11. RESUL-İ EKREM
S.A.V.'İN ASHABININ FAZİLETİ - ABDULLAH BİN MES'UD
حَدَّثَنَا
عَلِيّ بْنُ
مُحَمَّد.
حَدَّثَنَا
وَكِيْعٌ.
حَدَّثَنَا
سُفِيانُ،
عَنْ أَبِي
إِسْحَاقَ،
عَنْ
الحَارِثِ،
عَنْ عَلِيّ،
قَالَ:
-
قَالَ رَسُول
اللَّه صَلى
اللَّه عَلَيْهِ
وَسَلمْ:
((لَوْ
مُسْتَخْلِفَاً
أَحَداً عَنْ
غَيْر
مَشُورَةٍ،
لاَسْتَخْلَفْتُ
ابْن أُمِّ
عَبْدٍ)).
Ali bin Ebi Talib
r.a.’den rivayet edildiğine göre kendisi Resulullah Sallallahu Aleyhi ve Sellem
şöyle buyurdu, demiştir.
‘’ Eğer (Ashabım
ile) istişare etmeksizin bir kimseyi kendime halife seçseydim, İbni Ümmi Abd’i
seçerdim.’’
AÇIKLAMA:
Ümm-i Abd,
Abdullah'ın anasının ismi olduğu için Abdullah'a İbn-i Ümm-i Abd künyesi
verilmiştir.
Hadis, Abdullah
İbn-i Mes'ud'un Resül-i Ekrem nezdindeki değerini belirtir. Bazı hadis
alimleri: «Buradaki halifeden maksad, müslümanların başkanı değildir. Çünkü
hakiki manadaki halifenin Kureyş'ten olması gerekliliği nassla sabittir. İbn-i
Mes'ud ise Kureyş'ten değildir. Bu sebeple halifeden murad, muayyen bir ordu
kumandanı veya belirli bir kısım işlerde yahut bir bölgede idare amiri
demektir, demişlerdir.»
Sindi bu yorumu
naklettikten sonra diyor ki: «Bence Resül-i Ekrem'in maksadı hakiki manadaki
Halife olabilir.

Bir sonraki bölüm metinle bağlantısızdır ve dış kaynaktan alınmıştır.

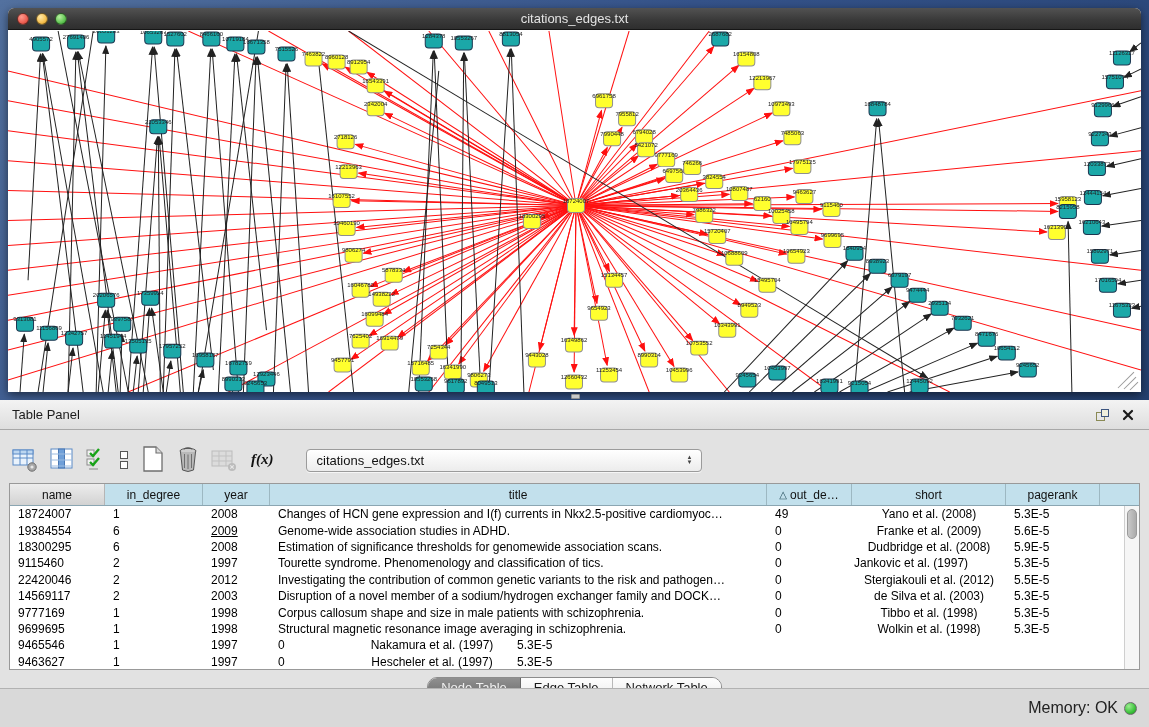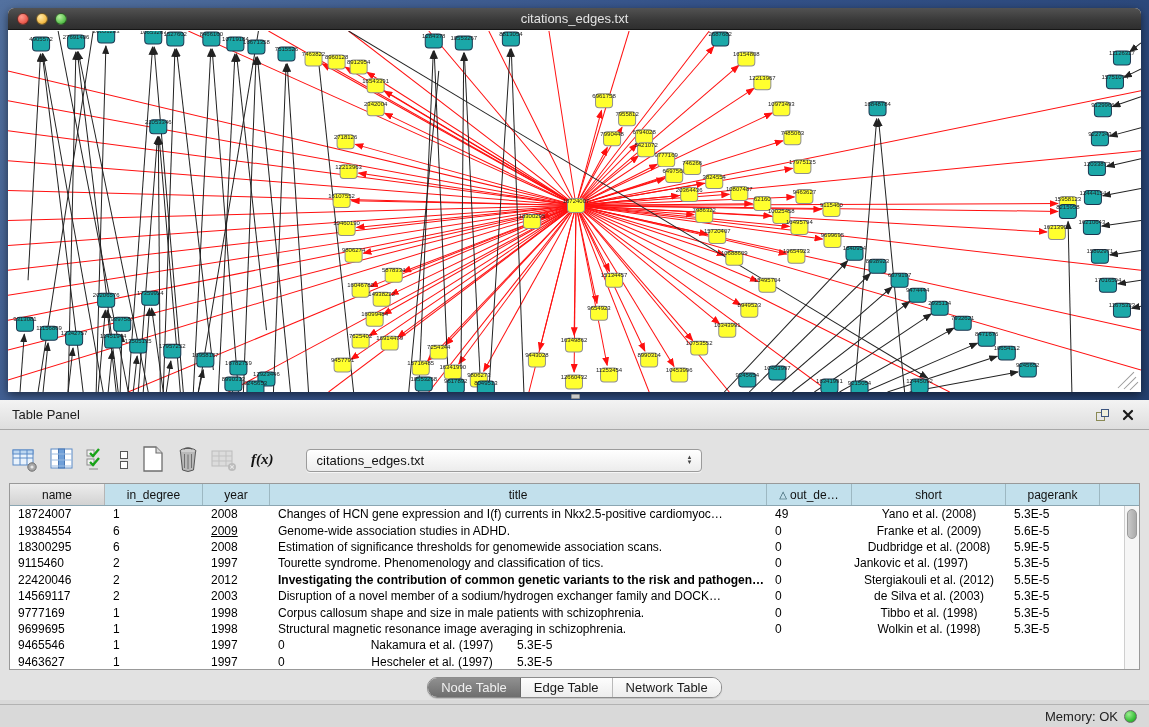--- a/index.html
+++ b/index.html
@@ -62,23 +62,23 @@
     background:linear-gradient(90deg,#c9c9c9,#ababab); border:1px solid #9a9a9a; }
 
   .tabs-row { display:flex; justify-content:center; margin-top:7px; }
   .segment { display:flex; border:1px solid #8c8c8c; border-radius:10px; overflow:hidden;
     background:#fdfdfd; height:21px; box-shadow:0 1px 1px rgba(0,0,0,.15); }
   .seg { padding:0 13px; display:flex; align-items:center; font-size:13px; color:#1a1a1a;
     border-right:1px solid #b9b9b9; background:linear-gradient(#fdfdfd,#ededed); }
   .seg:last-child { border-right:none; }
   .seg.sel { background:linear-gradient(#909090,#6e6e6e); color:#f0f0f0; border-right:1px solid #666; }
 
-  .status { position:absolute; left:0; bottom:0; width:1149px; height:23px; background:#d9d9d9;
+  .status { position:absolute; left:0; bottom:0; width:1149px; height:39px; background:#d9d9d9;
     border-top:1px solid #b2b2b2; display:flex; align-items:center; justify-content:flex-end;
-    padding-right:12px; font-size:13px; color:#222; }
+    padding-right:12px; font-size:16px; color:#222; }
   .memdot { width:13px; height:13px; border-radius:50%; margin-left:6px;
     background:radial-gradient(circle at 35% 30%, #9bed8f, #3cc23c 60%, #1f8c1f);
     border:1px solid #6b6b6b; }
 </style>
 </head>
 <body>
 
 <div class="desktop">
   <div class="net-window">
     <div class="titlebar">
@@ -898,21 +898,21 @@
             <div class="td" style="width: 67px;">1997</div>
             <div class="td" style="width: 497px;">Tourette syndrome. Phenomenology and classification of tics.</div>
             <div class="td" style="width: 85px;">0</div>
             <div class="td" style="width: 154px; text-align: left; padding: 0px 2px;">Jankovic et al. (1997)</div>
             <div class="td" style="width: 94px;">5.3E-5</div>
           </div>
           <div class="tr">
             <div class="td" style="width: 95px;">22420046</div>
             <div class="td" style="width: 98px;">2</div>
             <div class="td" style="width: 67px;">2012</div>
-            <div class="td" style="width: 497px; font-weight: bold;">Investigating the contribution of common genetic variants to the risk and pathogen…</div>
+            <div class="td" style="width: 497px;">Investigating the contribution of common genetic variants to the risk and pathogen…</div>
             <div class="td" style="width: 85px;">0</div>
             <div class="td" style="width: 154px; text-align: center; padding: 0px 2px;">Stergiakouli et al. (2012)</div>
             <div class="td" style="width: 94px;">5.5E-5</div>
           </div>
           <div class="tr">
             <div class="td" style="width: 95px;">14569117</div>
             <div class="td" style="width: 98px;">2</div>
             <div class="td" style="width: 67px;">2003</div>
             <div class="td" style="width: 497px;">Disruption of a novel member of a sodium/hydrogen exchanger family and DOCK…</div>
             <div class="td" style="width: 85px;">0</div>

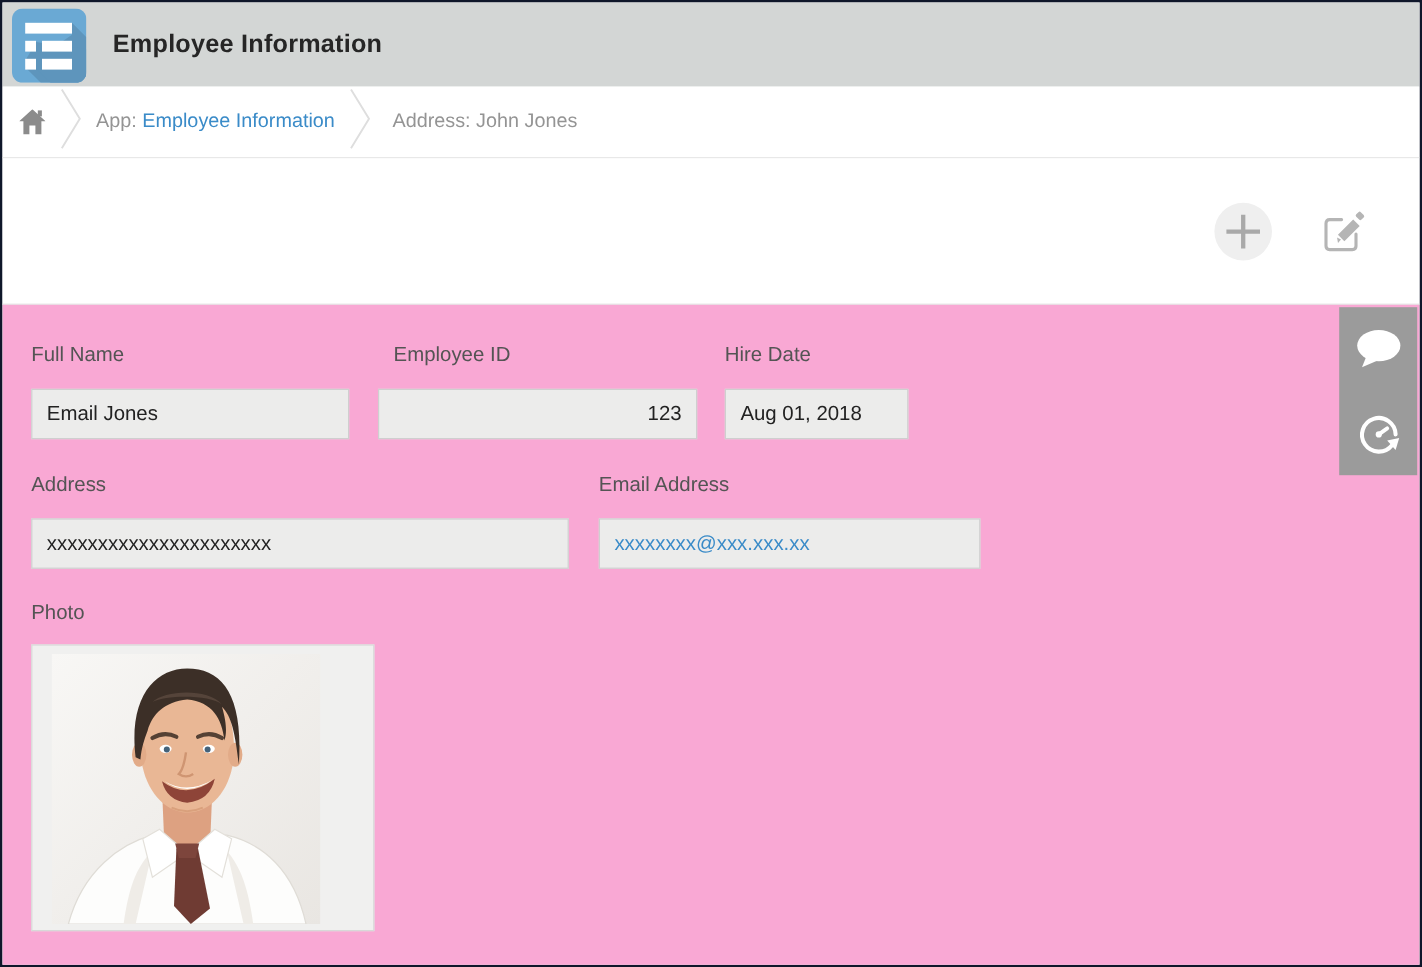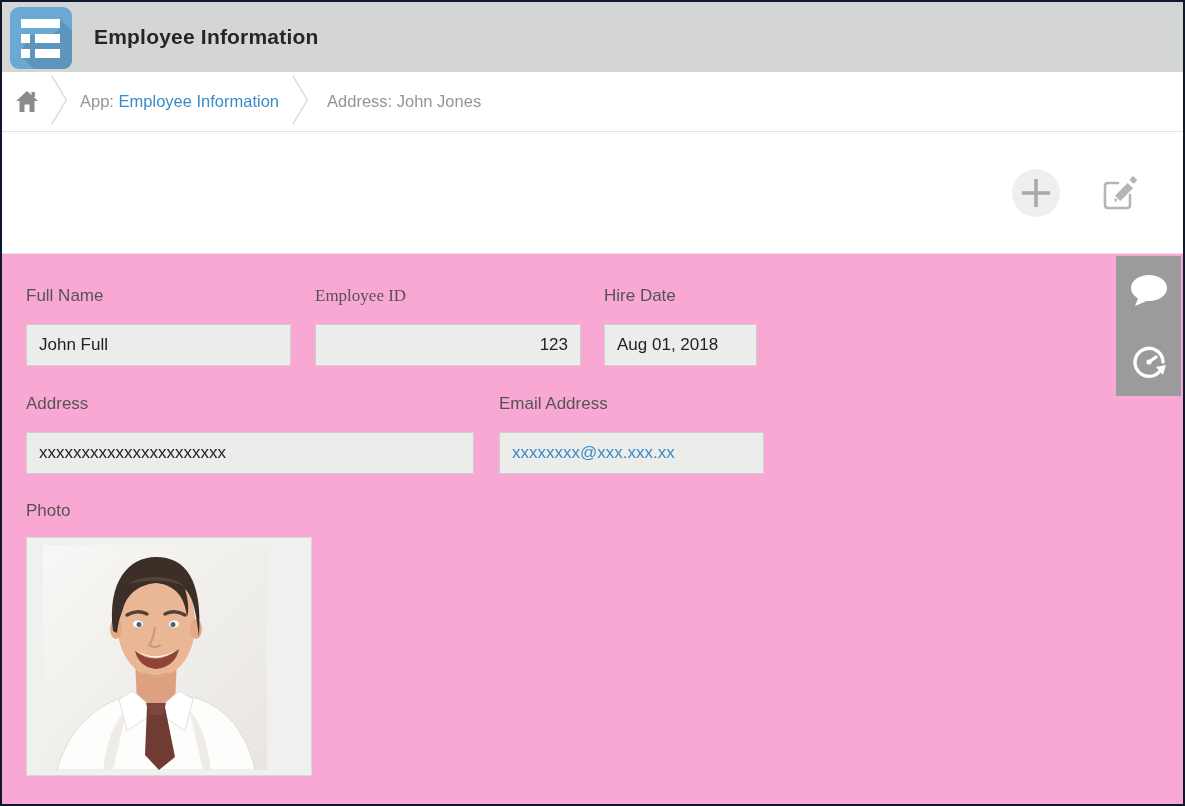--- a/index.html
+++ b/index.html
@@ -52,29 +52,29 @@
   .content { position:relative; background:#f9a8d4; height:551px; }
   .field-label {
     position:absolute; font-size:17px; color:#545454; white-space:nowrap;
   }
   .field-box {
     position:absolute; height:42px; background:#ececeb;
     border:1px solid #cfcfcf; font-size:17px; color:#222;
     line-height:40px; padding:0 12px; white-space:nowrap; overflow:hidden;
   }
   .lbl-fullname  { left:24px;  top:32px; }
-  .lbl-empid     { left:313px; top:32px;font-family:Liberation Serif, serif; }
+  .lbl-empid     { left:326px; top:32px; }
   .lbl-hiredate  { left:602px; top:32px; }
   .box-fullname  { left:24px;  top:70px; width:265px; }
   .box-empid     { left:313px; top:70px; width:266px; text-align:right; }
   .box-hiredate  { left:602px; top:70px; width:153px; }
   .lbl-address   { left:24px;  top:140px; }
   .lbl-email     { left:497px; top:140px; }
   .box-address   { left:24px;  top:178px; width:448px; }
-  .box-email     { left:497px; top:178px; width:265px; }
+  .box-email     { left:497px; top:178px; width:318px; }
   .email-link { color:#3a8bc8; text-decoration:none; cursor:pointer; }
   .lbl-photo     { left:24px;  top:247px; }
   .photo-box {
     position:absolute; left:24px; top:283px; width:286px; height:239px;
     background:#f0f0ef; border:1px solid #d8d8d8;
   }
   .photo-img { position:absolute; left:16px; top:7px; width:224px; height:225px; cursor:pointer; }
 
   
   .side-panel {
@@ -154,21 +154,21 @@
       </svg>
     </button>
   </div>
 
   <main class="content">
 
     <span class="field-label lbl-fullname">Full Name</span>
     <span class="field-label lbl-empid">Employee ID</span>
     <span class="field-label lbl-hiredate">Hire Date</span>
 
-    <div class="field-box box-fullname">John Full</div>
+    <div class="field-box box-fullname">Email Jones</div>
     <div class="field-box box-empid">123</div>
     <div class="field-box box-hiredate">Aug 01, 2018</div>
 
     <span class="field-label lbl-address">Address</span>
     <span class="field-label lbl-email">Email Address</span>
 
     <div class="field-box box-address">xxxxxxxxxxxxxxxxxxxxxx</div>
     <div class="field-box box-email">
       <a class="email-link">xxxxxxxx@xxx.xxx.xx</a>
     </div>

Halife'nin Kureyş'ten olmasına dair bir ilahi emir olmadan
önce İbn-i Mes'ud'un ilmi liyakatı, isabetli görüşleri, üstün idarecilik
kabiliyeti ve sayısız meziyetleri dolayısı ile Nebi s.a.v. O'nu hilaiete
liyakatlı görmüş, bu sözü söylemiş ve daha sonra Halife'nin Kureyş'ten olması
hükmü gelmiş olabilir. Diğer taraftan şu maksadın ifade edilmek istenmesi de
muhtemeldir:
Kişinin halife
seçilebilmesi için bulunması gerekli her türlü olgunluk ve dolgunluk İbn-i
Mes'ud 'de mevcuttur. Bu durum bilindiği için böyle bir tayine gidilmiş olsaydı
istişareye lüzüm yoktu. Çünkü yapılacak istişareden gaye, bu liyakat ve
kemalatın olup olmadığının tesbitidir. Ama Kureyş'ten olmadığından halifelik
için aranan bir niteliğinin olmayışı ve bu sebeple halife olamayışı başka bir
husustur.»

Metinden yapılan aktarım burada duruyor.